"Tapi kan gue sama Ghava nggak ada ketertarikan secara emosional, kita cuma pure saling menjaga as a good friends." Elakku dengan yakin.

"Mana tau? Ghava nggak pernah bilang, atau lo yang nggak pernah jujur sama diri lo sendiri?"

Haruskan wanita itu memancing hal yang memang tak ada? Ish.

"Don't do a twaddle, gue sih nggak," tekanku sembari menuang sedikit foundation ke punggung tangan kiriku untuk diratakan pada wajahku setelah tabir suryanya sudah benar-benar meresap.

"Okay, anggap lo nggak, tapi Ghava? Lo nggak pernah tanya, dia juga bisa aja nggak pernah ngomong. Buat naksir sama lo untuk sekelas Ghava itu hal gampang sih, Gem." Jujur, baik aku, Gania atau Ghava tidak pernah membahas hal seperti ini bahkan sejak puluhan tahun lalu, we really live up this friendship without remuneration, and I think also without the distraction of some kind of amorous emotional feeling.

"Ya masa lo nggak kenal Ghava udah pulahan tahun temenan? How does he behave when he is attracted to a woman? Sebenarnya perlakuan dia ke gue sama ke lo sama aja, sih. That was his attitude when he cared about us."Tanganku mulai meratakan bintik-bintik foundation yang aku tempel sedikit demi sedikit pada seluruh wajahku dengan brush yang sudah kucuci sedari pagi tadi.

"Nanti kapan-kapan gue interogasi Ghava, gue mau tahu aja reaksinya kayak apa kalau pertanyaan kayak tadi gue lempar ke dia, since lo udah pasti netral dan datar-datar aja, okay gue percaya sama lo." Ya memang harus percaya, dia pikir aku hanya membual?

"Monggoh, Ndoro Ayu..." ucapku dengan halus menggunakan bahasa Jawa.

"Hari ini lo ada rencana ketemu Ghava?"

"Nope, hari ini gue mau long ride therapy ke BSD, mau cari sate Maranggi yang dulu banget pernah kita makan itu," ucapku yang kini sibuk mencari-cari tube mascara dan eyeliner di dalam pounch make-up.

Semalam aku izin kembali ke apartemen setelah menginap satu malam di rumah Nana dan berencana pergi di hari ini, menunggu kerusuhan Kala mendatangiku namun sampai pagi ini wanita itu tak terdengar kabarnya, aku pikir sepertinya dia sedang sibuk dengan beberapa urusannya sampai lupa untuk merusuhi apartemenku di hari Minggu ini, jadilah setelah berpikir panjang, aku memutuskan untuk berkendara sendirian dan mencari makanan enak yang letaknya sedikit jauh. Ghava juga tak mengabariku apa-apa, bahkan untuk mengajakku bertemu atau mampir ke restonya pun tidak.

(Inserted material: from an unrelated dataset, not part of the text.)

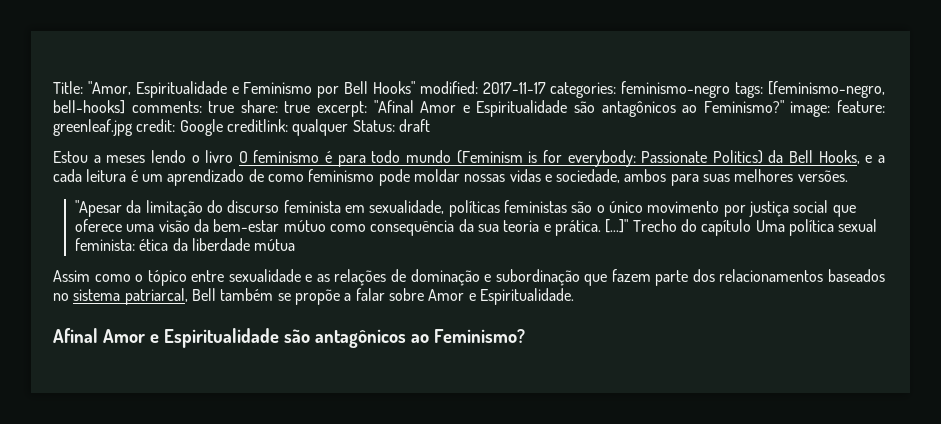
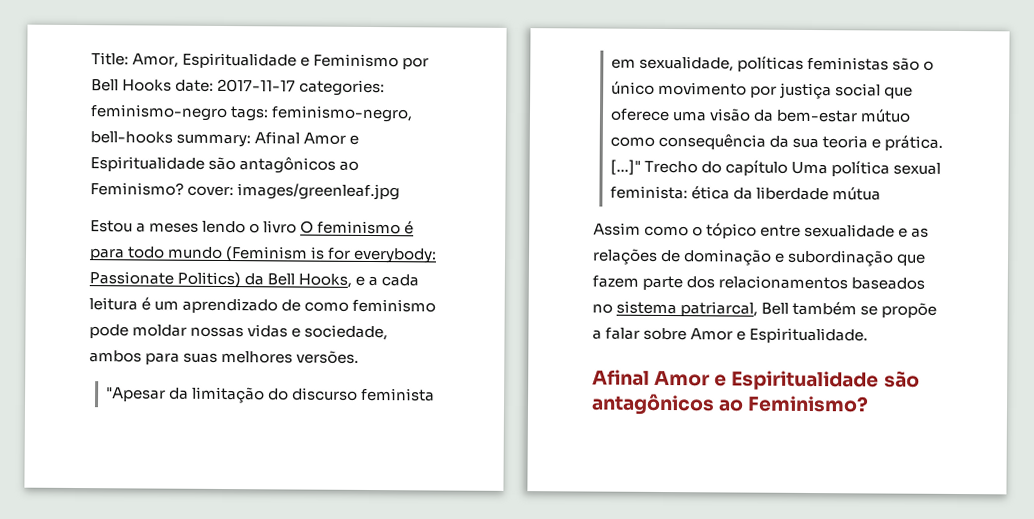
- Title: "Amor, Espiritualidade e Feminismo por Bell Hooks" modified: 2017-11-17 categories: feminismo-negro tags: [feminismo-negro, bell-hooks] comments: true share: true excerpt: "Afinal Amor e Espiritualidade são antagônicos ao Feminismo?" image: feature: greenleaf.jpg credit: Google creditlink: qualquer Status: draft
+ Title: Amor, Espiritualidade e Feminismo por Bell Hooks date: 2017-11-17 categories: feminismo-negro tags: feminismo-negro, bell-hooks summary: Afinal Amor e Espiritualidade são antagônicos ao Feminismo? cover: images/greenleaf.jpg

Balasan Gania berupa decakan di seberang sana. "Ck, kurang jauh lah. Ke Malang sana yang jauhan," sindir Gania pedas. Semenjak aku bisa menyetir mobil dengan bantuan kedua temanku tentu saja yang sudah lebih dulu mahir mengendarai kendaraan roda empat itu, kami bertiga sering kali berpergian dengan track yang jauh dan bergantian menyetir. Kami bertiga pernah sampai ke Jogja sebelum Gania benar-benar pindah ke Singapore sana, bagi kami menyetir dengan track panjang sedikit bisa menenangkan jiwa meskipun raganya jelas sudah pasti lelah.

"Sinting! Bisa patah kaki gue," keluhku mengingat mobilku dikendalikan secara manual.

"Harusnya minggu ini lo ke Singapore aja, kan udah lowong kan kerjaan lo? Nggak kangen apa lo sama nyokap lo? Sama gue?"

Memang seharusnya bisa saja aku terbang ke Singapore Sabtu pagi kemarin dan kembali ke Jakarta di Minggu sore atau besok pagi, hanya saja kalau aku pergi ke sana dan tak membawa serta Nana atau Ajeng, Mama pasti merasa sedih, jadi lebih baik nanti aku cari waktu lowong lainnya sembari membujuk Nana untuk bisa ikut aku ke Singapore.

"Nanti dicari lagi waktu kosongnya, eh gue tutup dulu ya, Ni? Mau cari mascara gue nih, jatuh di mana kali," aku sedari tadi sibuk mengobark-abrik pounch make-up, laci-laci di meja rias, bahkan di atas meja riasku, namun entah kemana perginya mascaraku.